> **Directions for this task**
Please copy every line with the string "border" from the entries below.

:::::

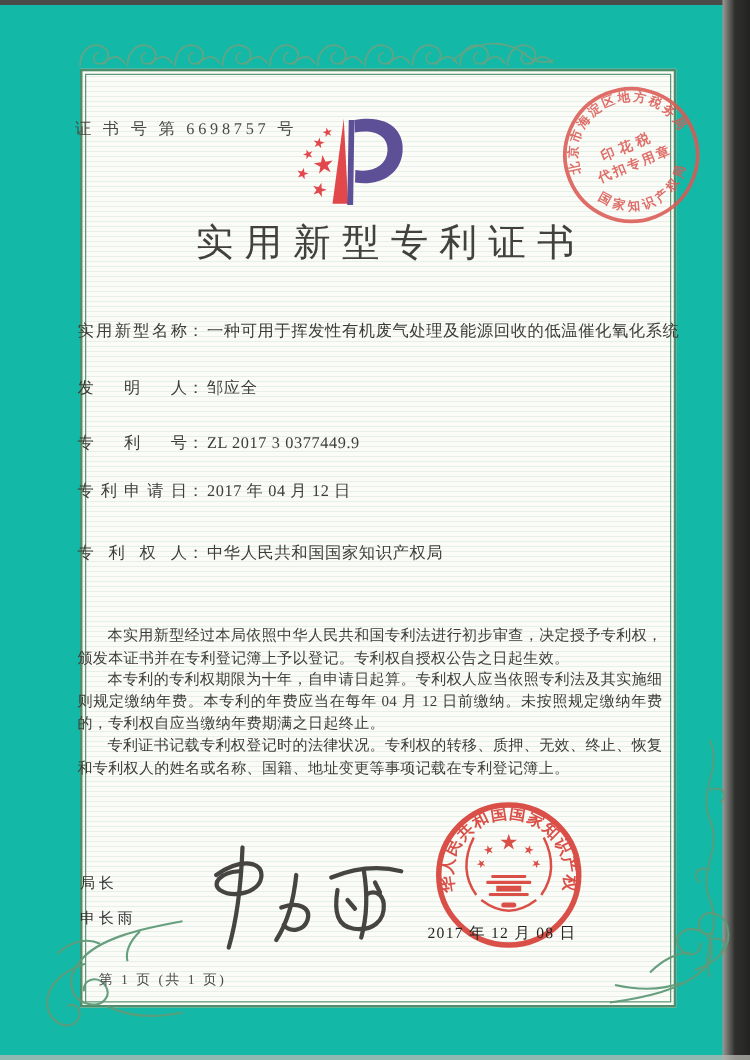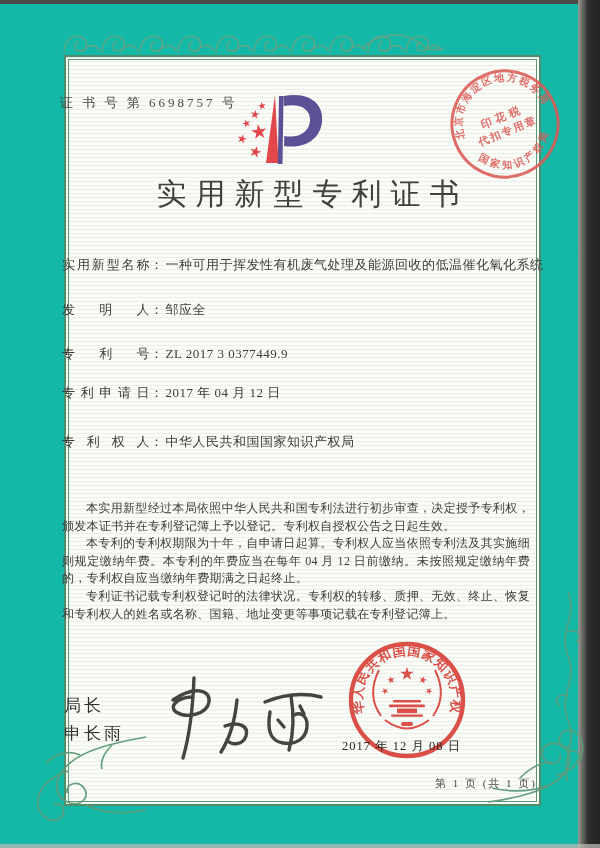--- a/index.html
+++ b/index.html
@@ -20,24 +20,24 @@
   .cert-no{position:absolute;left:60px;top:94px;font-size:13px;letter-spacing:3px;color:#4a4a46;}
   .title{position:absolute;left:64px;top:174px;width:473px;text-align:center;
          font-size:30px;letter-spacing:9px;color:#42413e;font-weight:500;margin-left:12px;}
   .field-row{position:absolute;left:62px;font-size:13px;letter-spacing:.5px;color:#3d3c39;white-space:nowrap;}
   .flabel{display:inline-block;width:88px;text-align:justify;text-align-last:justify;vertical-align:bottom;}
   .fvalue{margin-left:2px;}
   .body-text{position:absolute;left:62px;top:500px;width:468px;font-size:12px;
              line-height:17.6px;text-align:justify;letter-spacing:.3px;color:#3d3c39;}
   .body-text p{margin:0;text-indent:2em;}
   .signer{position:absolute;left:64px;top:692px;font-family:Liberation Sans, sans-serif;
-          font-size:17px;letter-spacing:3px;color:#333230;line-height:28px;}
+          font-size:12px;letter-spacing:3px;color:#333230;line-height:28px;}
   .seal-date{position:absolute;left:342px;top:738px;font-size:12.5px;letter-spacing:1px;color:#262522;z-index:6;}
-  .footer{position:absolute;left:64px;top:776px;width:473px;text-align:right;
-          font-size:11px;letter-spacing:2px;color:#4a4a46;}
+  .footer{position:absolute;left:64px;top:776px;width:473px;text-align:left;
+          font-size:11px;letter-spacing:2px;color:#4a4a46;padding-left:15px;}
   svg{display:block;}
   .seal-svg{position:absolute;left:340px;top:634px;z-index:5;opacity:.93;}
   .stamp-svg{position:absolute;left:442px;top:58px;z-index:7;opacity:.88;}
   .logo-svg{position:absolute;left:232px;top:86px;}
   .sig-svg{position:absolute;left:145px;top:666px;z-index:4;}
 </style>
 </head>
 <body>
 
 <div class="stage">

:::::

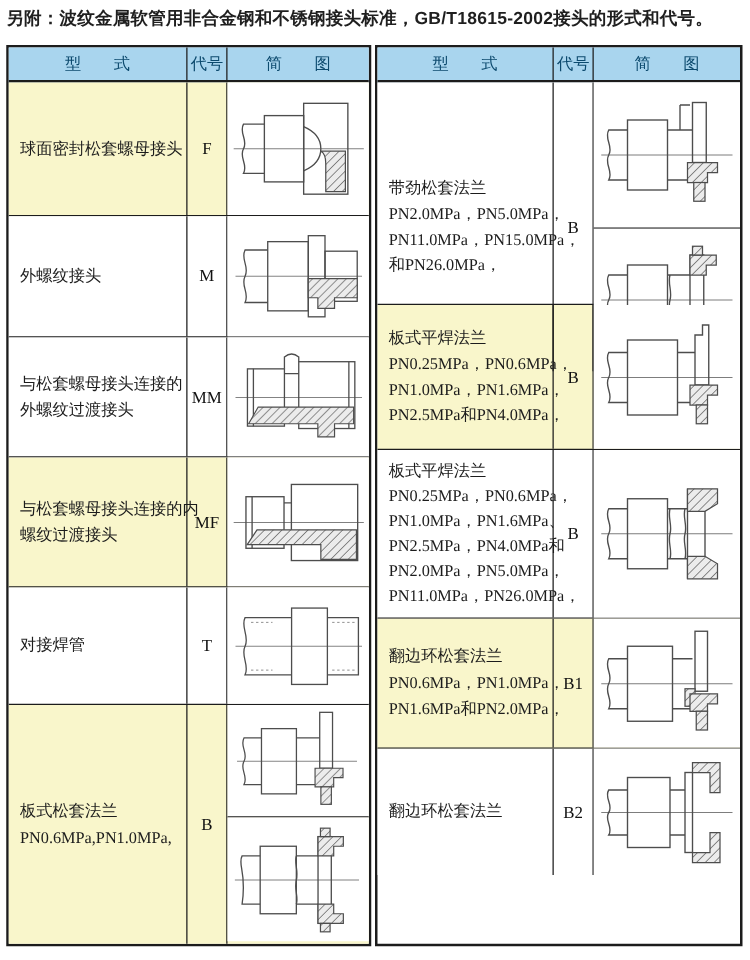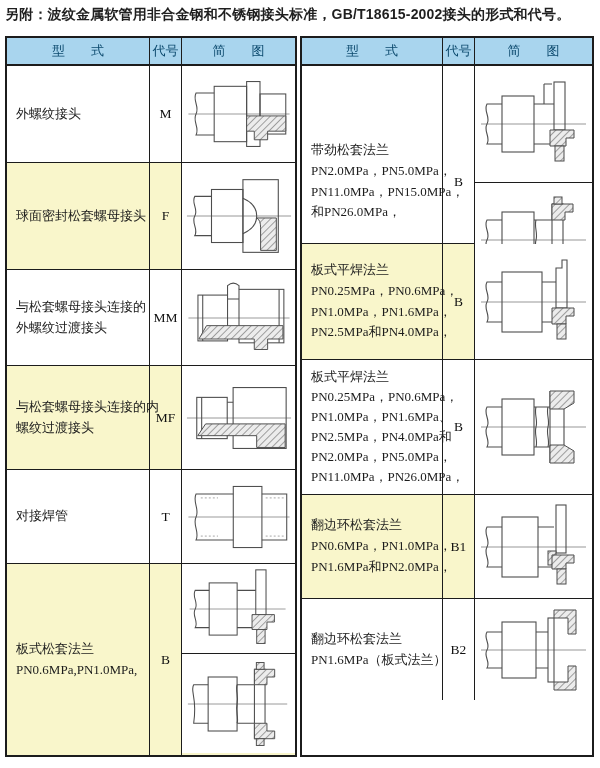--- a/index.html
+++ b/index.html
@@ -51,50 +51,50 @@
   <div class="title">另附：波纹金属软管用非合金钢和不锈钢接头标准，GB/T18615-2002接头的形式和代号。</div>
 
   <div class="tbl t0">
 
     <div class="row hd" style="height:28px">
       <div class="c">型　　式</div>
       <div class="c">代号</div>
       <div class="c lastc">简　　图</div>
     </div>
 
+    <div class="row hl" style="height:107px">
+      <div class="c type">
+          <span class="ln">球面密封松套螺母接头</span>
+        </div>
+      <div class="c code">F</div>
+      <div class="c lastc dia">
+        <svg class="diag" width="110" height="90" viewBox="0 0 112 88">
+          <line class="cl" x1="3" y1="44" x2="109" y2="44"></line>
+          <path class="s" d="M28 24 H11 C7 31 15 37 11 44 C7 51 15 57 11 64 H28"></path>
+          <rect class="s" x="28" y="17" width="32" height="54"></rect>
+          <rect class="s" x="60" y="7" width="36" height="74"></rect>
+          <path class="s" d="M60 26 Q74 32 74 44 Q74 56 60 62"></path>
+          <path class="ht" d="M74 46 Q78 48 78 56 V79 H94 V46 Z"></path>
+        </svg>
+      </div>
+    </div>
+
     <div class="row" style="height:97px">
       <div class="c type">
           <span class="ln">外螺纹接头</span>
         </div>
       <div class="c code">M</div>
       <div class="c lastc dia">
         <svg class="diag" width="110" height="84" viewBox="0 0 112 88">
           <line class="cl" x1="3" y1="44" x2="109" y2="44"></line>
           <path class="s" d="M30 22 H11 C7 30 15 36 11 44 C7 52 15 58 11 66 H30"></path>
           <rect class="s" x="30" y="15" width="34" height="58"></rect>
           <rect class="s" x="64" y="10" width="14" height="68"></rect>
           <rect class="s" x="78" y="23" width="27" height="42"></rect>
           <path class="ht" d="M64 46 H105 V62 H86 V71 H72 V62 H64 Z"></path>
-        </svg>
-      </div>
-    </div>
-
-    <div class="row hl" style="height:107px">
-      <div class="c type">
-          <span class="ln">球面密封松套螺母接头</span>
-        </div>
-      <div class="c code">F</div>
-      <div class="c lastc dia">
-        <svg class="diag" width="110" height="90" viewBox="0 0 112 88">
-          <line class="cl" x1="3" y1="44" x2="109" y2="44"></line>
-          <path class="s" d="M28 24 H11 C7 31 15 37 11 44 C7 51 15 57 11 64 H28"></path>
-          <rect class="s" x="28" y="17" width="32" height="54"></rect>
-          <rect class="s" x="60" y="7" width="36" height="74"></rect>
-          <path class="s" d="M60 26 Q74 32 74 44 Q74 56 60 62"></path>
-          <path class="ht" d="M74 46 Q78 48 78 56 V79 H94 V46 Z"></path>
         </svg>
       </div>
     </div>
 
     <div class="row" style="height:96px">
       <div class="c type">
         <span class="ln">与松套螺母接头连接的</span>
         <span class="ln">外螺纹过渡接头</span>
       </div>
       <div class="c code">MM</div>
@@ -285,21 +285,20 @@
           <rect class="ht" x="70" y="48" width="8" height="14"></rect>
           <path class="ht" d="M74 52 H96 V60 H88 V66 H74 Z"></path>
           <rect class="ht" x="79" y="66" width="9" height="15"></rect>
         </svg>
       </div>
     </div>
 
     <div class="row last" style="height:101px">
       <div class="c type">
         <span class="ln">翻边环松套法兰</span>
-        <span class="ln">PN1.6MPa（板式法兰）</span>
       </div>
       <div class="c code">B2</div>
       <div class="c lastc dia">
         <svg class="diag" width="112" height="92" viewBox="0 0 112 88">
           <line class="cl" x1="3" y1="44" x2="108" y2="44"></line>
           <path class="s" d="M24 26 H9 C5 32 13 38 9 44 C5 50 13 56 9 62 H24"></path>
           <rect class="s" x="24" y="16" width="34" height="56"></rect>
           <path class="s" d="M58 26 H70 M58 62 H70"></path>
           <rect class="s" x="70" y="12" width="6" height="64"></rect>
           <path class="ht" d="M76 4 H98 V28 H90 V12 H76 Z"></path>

:::::

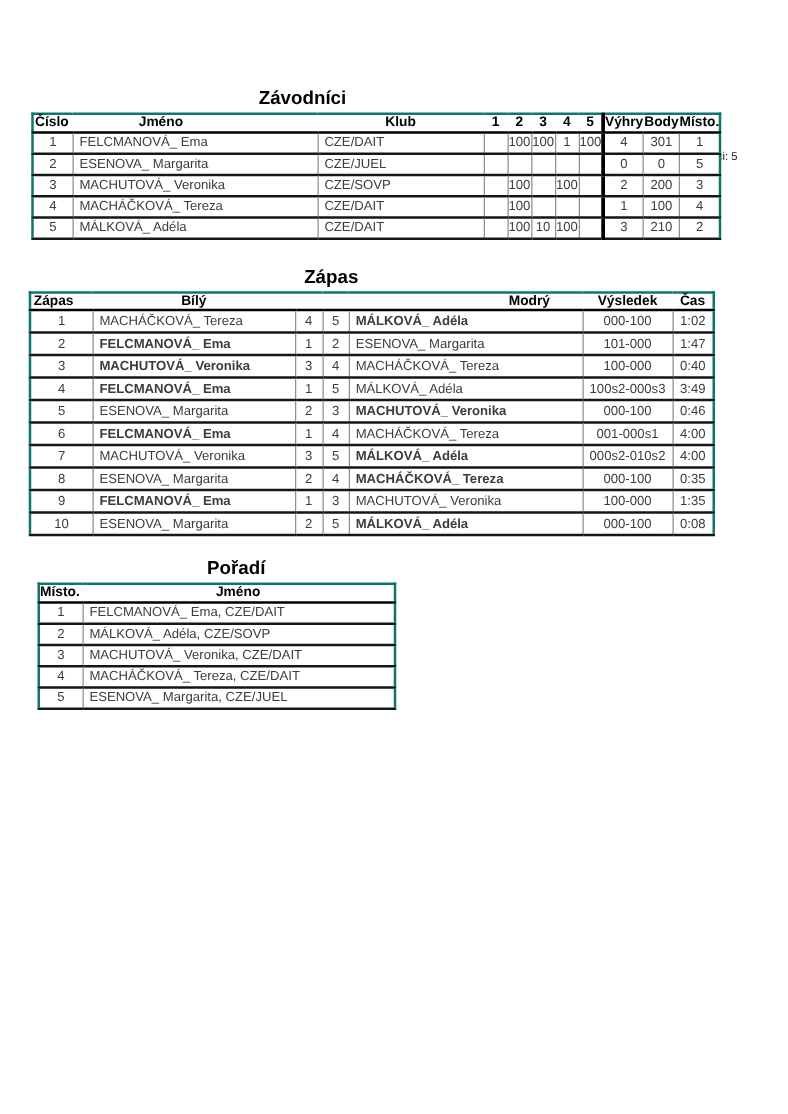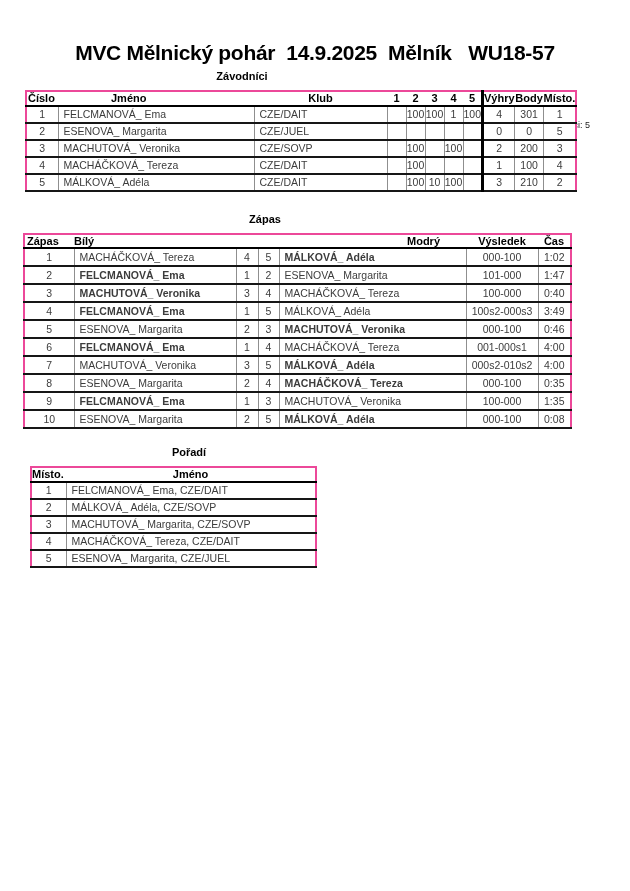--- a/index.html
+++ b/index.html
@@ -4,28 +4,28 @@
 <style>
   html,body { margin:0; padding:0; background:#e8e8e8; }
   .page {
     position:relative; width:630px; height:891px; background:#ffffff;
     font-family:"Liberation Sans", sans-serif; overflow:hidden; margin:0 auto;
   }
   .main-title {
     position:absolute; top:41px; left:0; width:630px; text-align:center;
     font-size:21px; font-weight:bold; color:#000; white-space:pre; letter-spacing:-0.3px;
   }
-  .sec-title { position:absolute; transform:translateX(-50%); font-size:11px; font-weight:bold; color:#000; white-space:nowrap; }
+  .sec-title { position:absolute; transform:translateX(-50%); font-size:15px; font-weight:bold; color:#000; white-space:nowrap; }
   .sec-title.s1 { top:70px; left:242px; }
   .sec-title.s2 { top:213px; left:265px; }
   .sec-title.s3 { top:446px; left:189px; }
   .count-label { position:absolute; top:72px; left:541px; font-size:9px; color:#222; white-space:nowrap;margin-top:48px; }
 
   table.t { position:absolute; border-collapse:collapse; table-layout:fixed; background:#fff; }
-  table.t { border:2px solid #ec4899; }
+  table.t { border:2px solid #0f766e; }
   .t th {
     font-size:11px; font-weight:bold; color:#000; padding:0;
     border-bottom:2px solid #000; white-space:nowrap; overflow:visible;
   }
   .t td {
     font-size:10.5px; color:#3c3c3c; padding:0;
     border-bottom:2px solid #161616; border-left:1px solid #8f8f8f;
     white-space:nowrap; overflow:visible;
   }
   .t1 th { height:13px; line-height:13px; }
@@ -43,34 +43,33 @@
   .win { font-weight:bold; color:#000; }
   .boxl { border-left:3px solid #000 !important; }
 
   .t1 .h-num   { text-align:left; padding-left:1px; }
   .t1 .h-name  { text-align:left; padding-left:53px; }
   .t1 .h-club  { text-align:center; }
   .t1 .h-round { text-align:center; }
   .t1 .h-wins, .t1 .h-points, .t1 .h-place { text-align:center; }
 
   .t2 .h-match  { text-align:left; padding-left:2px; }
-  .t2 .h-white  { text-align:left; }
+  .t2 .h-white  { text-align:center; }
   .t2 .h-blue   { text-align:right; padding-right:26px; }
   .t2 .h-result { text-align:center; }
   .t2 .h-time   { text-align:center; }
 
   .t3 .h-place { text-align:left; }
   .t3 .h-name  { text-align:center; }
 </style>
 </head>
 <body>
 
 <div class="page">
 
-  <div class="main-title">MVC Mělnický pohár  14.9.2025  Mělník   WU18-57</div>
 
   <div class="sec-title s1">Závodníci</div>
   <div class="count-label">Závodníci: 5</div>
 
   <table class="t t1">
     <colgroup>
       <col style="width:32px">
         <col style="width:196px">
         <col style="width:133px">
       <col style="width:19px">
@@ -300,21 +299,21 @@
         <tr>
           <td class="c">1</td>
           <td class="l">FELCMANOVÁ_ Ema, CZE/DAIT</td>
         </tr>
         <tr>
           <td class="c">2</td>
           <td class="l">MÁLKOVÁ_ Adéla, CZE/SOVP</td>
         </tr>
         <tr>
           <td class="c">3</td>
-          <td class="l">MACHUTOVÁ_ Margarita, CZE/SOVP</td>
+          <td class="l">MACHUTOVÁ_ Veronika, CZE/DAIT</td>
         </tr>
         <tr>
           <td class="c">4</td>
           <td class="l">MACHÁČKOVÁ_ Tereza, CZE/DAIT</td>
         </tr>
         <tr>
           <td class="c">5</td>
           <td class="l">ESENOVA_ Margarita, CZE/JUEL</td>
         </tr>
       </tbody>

:::::

> **Answer below**
   table.t { position:absolute; border-collapse:collapse; table-layout:fixed; background:#fff; }
-  table.t { border:2px solid #ec4899; }
+  table.t { border:2px solid #0f766e; }
     border-bottom:2px solid #000; white-space:nowrap; overflow:visible;
     border-bottom:2px solid #161616; border-left:1px solid #8f8f8f;
   .boxl { border-left:3px solid #000 !important; }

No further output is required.